Claudius Smith (1736 – January 22, 1779) was a Loyalist guerrilla leader during the American Revolution. He led a band of irregulars who were known locally as the 'cowboys'.

Claudius was the eldest son of David Smith (1701–1787), a respected tailor, cattleman, miller, constable, clergyman, and finally judge in Brookhaven, New York. His mother was Meriam (Williams) Carle, a daughter of Samuel Williams of Hempstead, New York. David Smith was the son of a Samuel Smith, but the identity of this Samuel is not certain.

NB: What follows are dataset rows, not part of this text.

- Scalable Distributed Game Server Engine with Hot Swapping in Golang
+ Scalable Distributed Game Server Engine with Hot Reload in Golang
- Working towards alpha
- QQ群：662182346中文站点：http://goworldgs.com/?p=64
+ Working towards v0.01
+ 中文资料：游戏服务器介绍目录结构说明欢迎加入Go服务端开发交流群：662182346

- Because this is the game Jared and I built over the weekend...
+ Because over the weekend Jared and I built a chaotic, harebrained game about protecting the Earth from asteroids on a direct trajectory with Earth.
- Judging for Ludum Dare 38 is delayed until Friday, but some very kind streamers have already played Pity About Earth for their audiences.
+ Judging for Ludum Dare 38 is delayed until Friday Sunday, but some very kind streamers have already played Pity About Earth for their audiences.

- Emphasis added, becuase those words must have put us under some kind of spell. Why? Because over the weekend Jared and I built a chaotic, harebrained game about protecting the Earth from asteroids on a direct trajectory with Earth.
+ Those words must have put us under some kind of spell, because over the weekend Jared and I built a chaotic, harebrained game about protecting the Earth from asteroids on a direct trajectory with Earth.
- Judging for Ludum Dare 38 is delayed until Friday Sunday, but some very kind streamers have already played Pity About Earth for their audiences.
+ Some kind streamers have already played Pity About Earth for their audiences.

==Claudius as a guerrilla leader==
During the Revolutionary War, Claudius, along with several members of his family, including three of his four sons (William, Richard, and James), allegedly terrorized the New York countryside in an area formerly known as Smith's Clove (presently Monroe), Orange County, New York, where David Smith and his family had moved about 1741 from Brookhaven.

Accounts differ on Claudius Smith's size and stature. A 1762 French and Indian War muster roll lists him as 5'9". However, a 1778 wanted poster for his arrest claims he stood nearly an unbelievable seven feet tall.

All accounts agree that Claudius was a Loyalist and took part in Tory raids alongside the Mohawk Indian Chief, Joseph Brant. Claudius was also aided in his anti-Whig activities by Fletcher Mathews, brother of David Mathews, the Loyalist Mayor of New York during the Revolution.

Though he gained a fearsome reputation among the Patriots, Claudius is not actually known to have killed anyone. He was even viewed by some as sort of a Robin Hood, helping to defend the Loyalists in the area. At one point, Smith even ended up in jail with a close relative of Capt John Brown (1728–1776), the grandfather of John Brown the abolitionist.

However, when one of Smith's men did apparently rob and kill a Patriot leader, Major Nathaniel Strong, on October 6, 1778, New York Governor George Clinton posted a reward of $1,200 for Smith's arrest. Claudius was soon captured and was hanged on January 22, 1779, in the town of Goshen, Orange County, New York. Two of his sons, William and James (the latter captured in February 1779 by an Abner Thorpe ), would suffer the same fate.

Richard Smith remained at large at least through 1781, when his name appears in a letter addressed to Governor Clinton from Gen George Washington warning Clinton that he was the target of a planned kidnapping by the remaining members of the Smith Gang.

==Claudius Smith in fiction==

Richard Smith is a character in Elizabeth Oakes Smith's 1867 novel Bald Eagle; or, The Last of the Ramapaughs, which portrays Claudius's son as seeking vengeance on the people of Orange County for the killing of his father.

Claudius Smith is a character in E.P. Roe's 1876 novel, Near to Nature's Heart. According to Rev. Roe, moments before the real Smith was hanged, he kicked off his shoes, saying, "Mother often said I would die like a trooper's horse with my shoes on; but I will make her a liar."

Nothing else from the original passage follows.